Новый законопроект о психологической помощи побуждает задуматься о такой сложной и противоречивой теме, как контроль над психологами. По-видимому, если попытки создания такого закона длятся уже давно и по сей день, в обществе и государстве есть запрос на такой контроль. Хотя, психологическая профессия по сути своей является свободной. В ней много разных подходов, методов и практик. Часто успех достигается за счёт индивидуального контакта между психологом и клиентом, применения психологом эксперимента и творчества. И речь идёт отнюдь не об опытах над людьми, а о живых экспериментах, которые представляют собой совместные попытки психолога и клиента найти образ, символ, метафору или решение как, например, в экспериментальной школе гештальт-психотерапии. Психолог ведь не может делать всё это один, не учитывая личность клиента и его обратную связь, а к каждой уникальной личности необходим свой подход. Попытки всё это контролировать и регламентировать привели бы к хаосу, дезорганизации и потере ценных кадров и методов, однако такие попытки раз за разом возобновляются.

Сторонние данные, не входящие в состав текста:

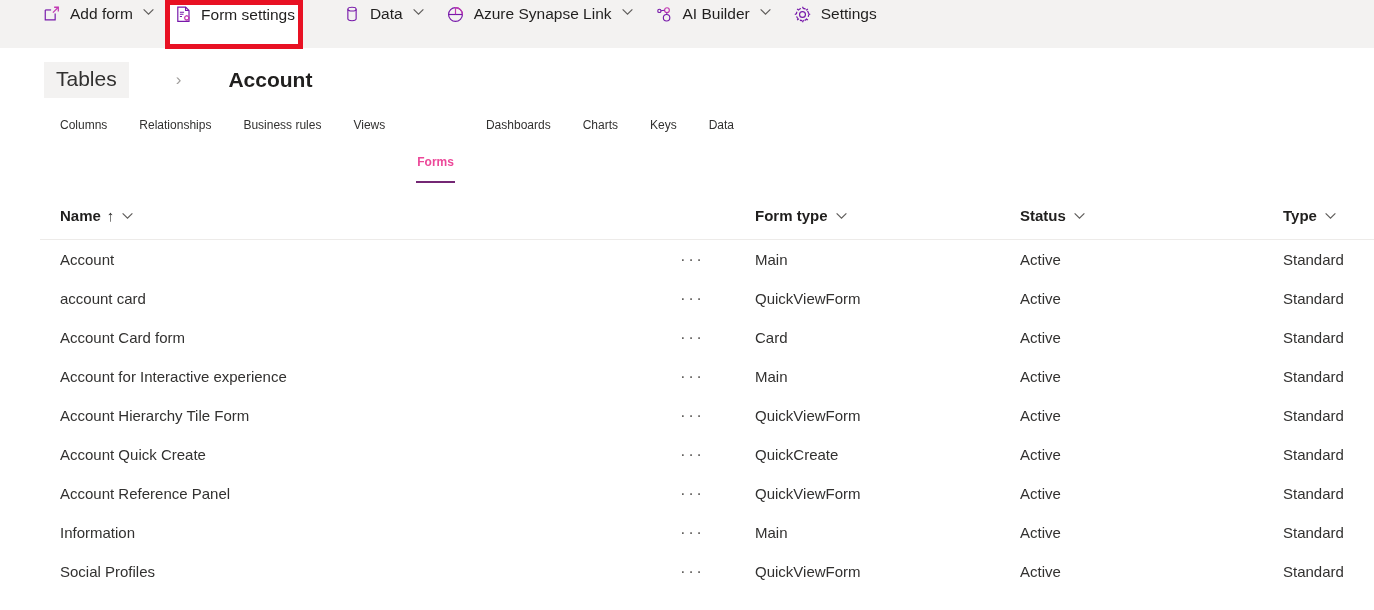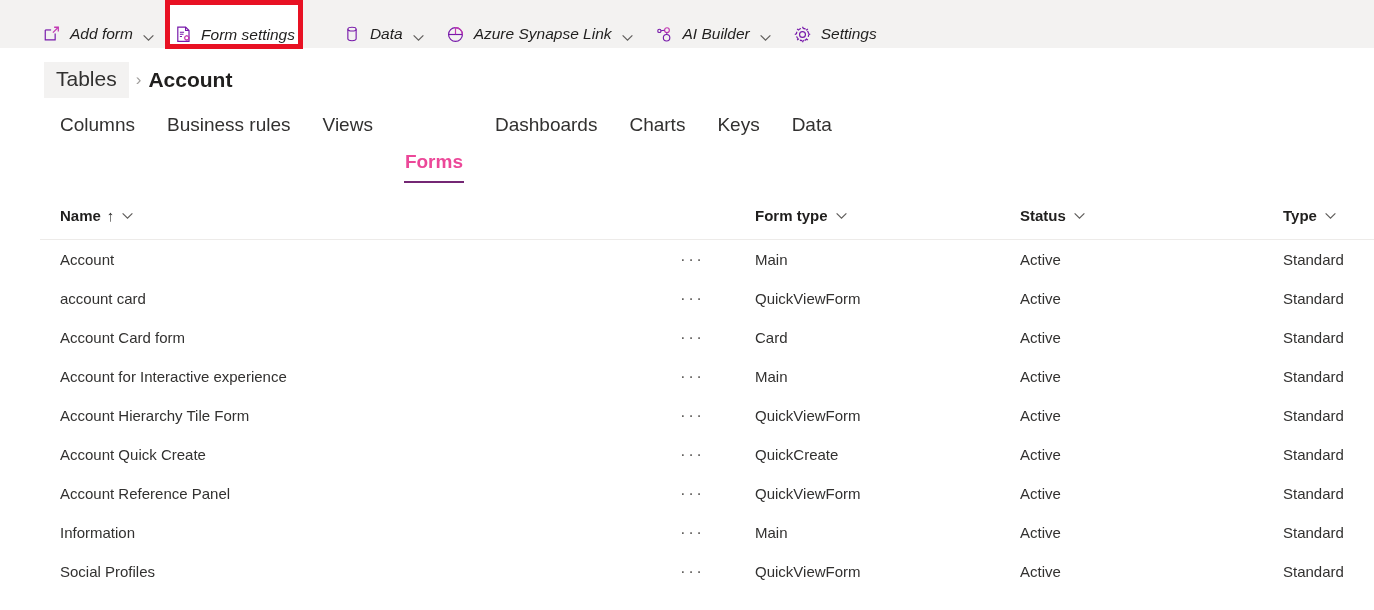--- a/index.html
+++ b/index.html
@@ -30,7 +30,7 @@
   }
   .cmd-item {
     display: flex;
-    align-items: flex-end;
+    align-items: flex-start;
     height: 40px;
     padding: 0 10px;
     cursor: pointer;
@@ -38,7 +38,6 @@
     background: transparent;
     border: none;
     font-family: "Liberation Sans", sans-serif;
-    font-style: italic;
   }
   .cmd-icon {
     width: 20px;

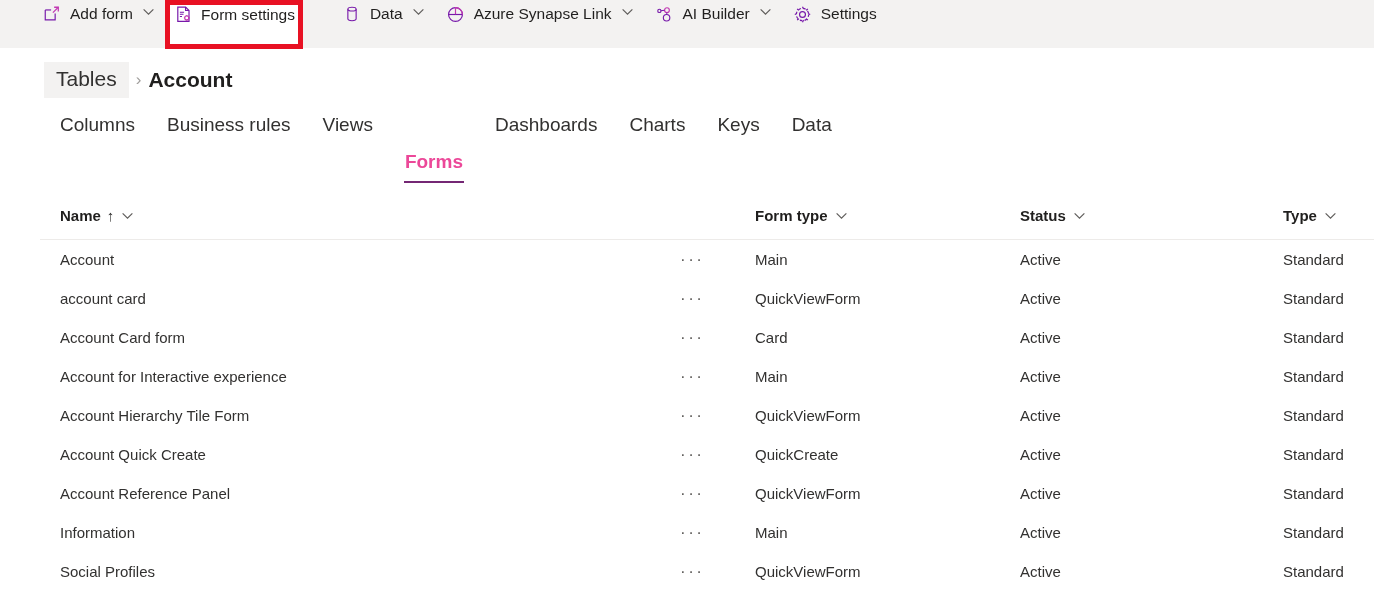--- a/index.html
+++ b/index.html
@@ -88,6 +88,7 @@
     display: flex;
     align-items: center;
     height: 40px;
+    gap: 40px;
   }
   .bc-root {
     font-size: 21px;

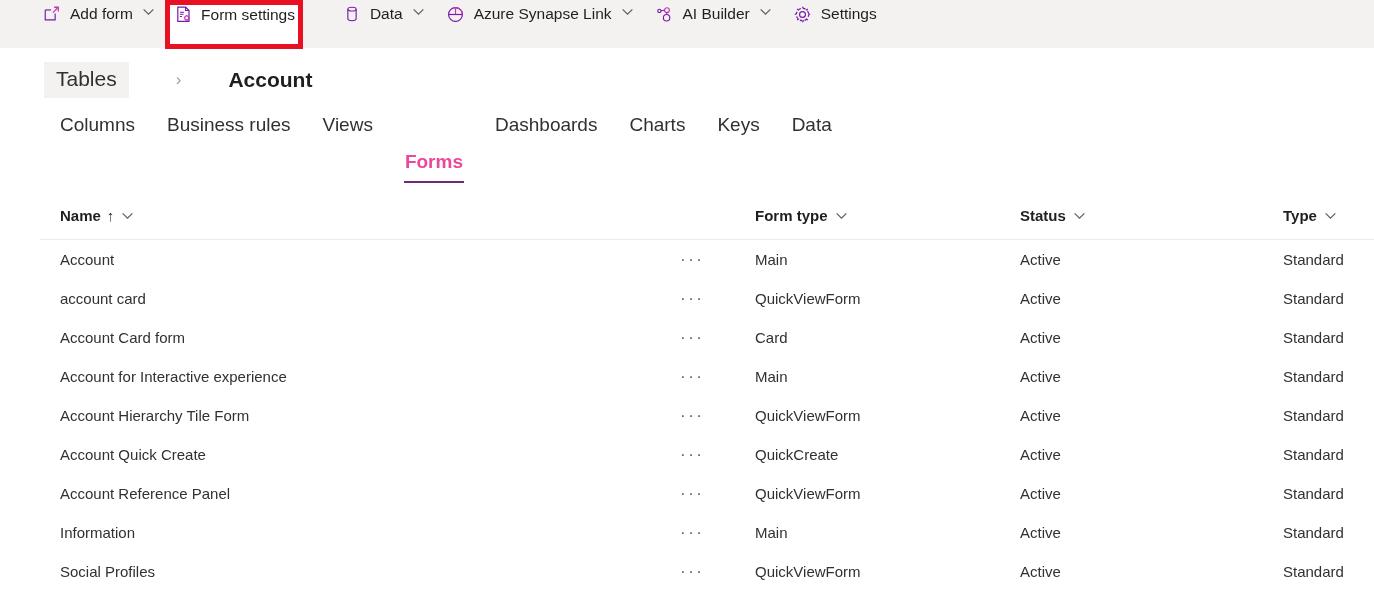--- a/index.html
+++ b/index.html
@@ -122,7 +122,7 @@
   }
   .tab {
     position: relative;
-    font-size: 19px;
+    font-size: 12px;
     color: #323130;
     padding: 2px 16px 10px 16px;
     cursor: pointer;

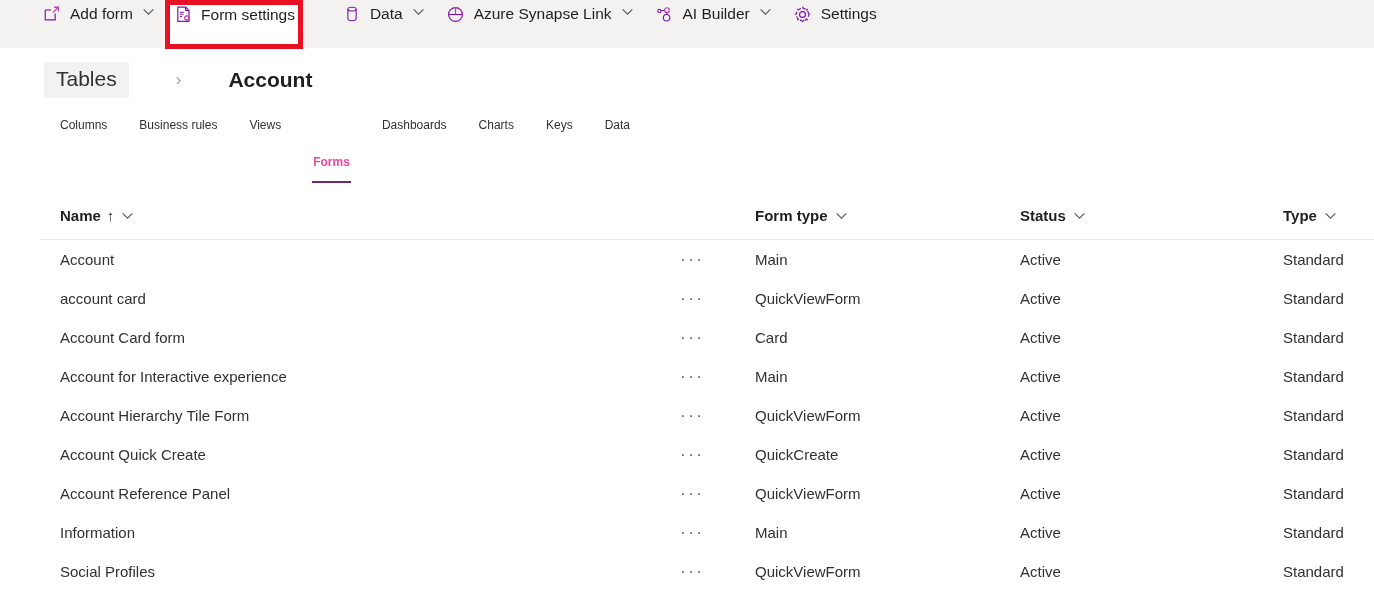--- a/index.html
+++ b/index.html
@@ -317,6 +317,7 @@
 
 <div id="tab-strip">
   <div class="tab">Columns</div>
+  <div class="tab">Relationships</div>
   <div class="tab">Business rules</div>
   <div class="tab">Views</div>
   <div class="tab active">Forms</div>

Примечательно и то, что контролировать пытаются именно психологов. Не ремонтников, которые могут оказывать некачественные услуги, причинять материальный ущерб и не нести за это никакой ответственности. Не художников, писателей и поэтов, которые аналогично могут влиять на общественное мнение. Не фитнес-тренеров и нутрициологов, в деятельности которых есть риск причинения вреда здоровью. Не астрологов и энергопрактиков, которые точно так же консультируют клиентов. И не представителей иных профессий, которые, если задуматься, могут оказаться не менее, а то и более опасными. А именно психологов, для которых предлагается создать единый реестр, проверять их на адекватность и вписываемость в социум, что, скорее всего, подразумевается под контролем стажа.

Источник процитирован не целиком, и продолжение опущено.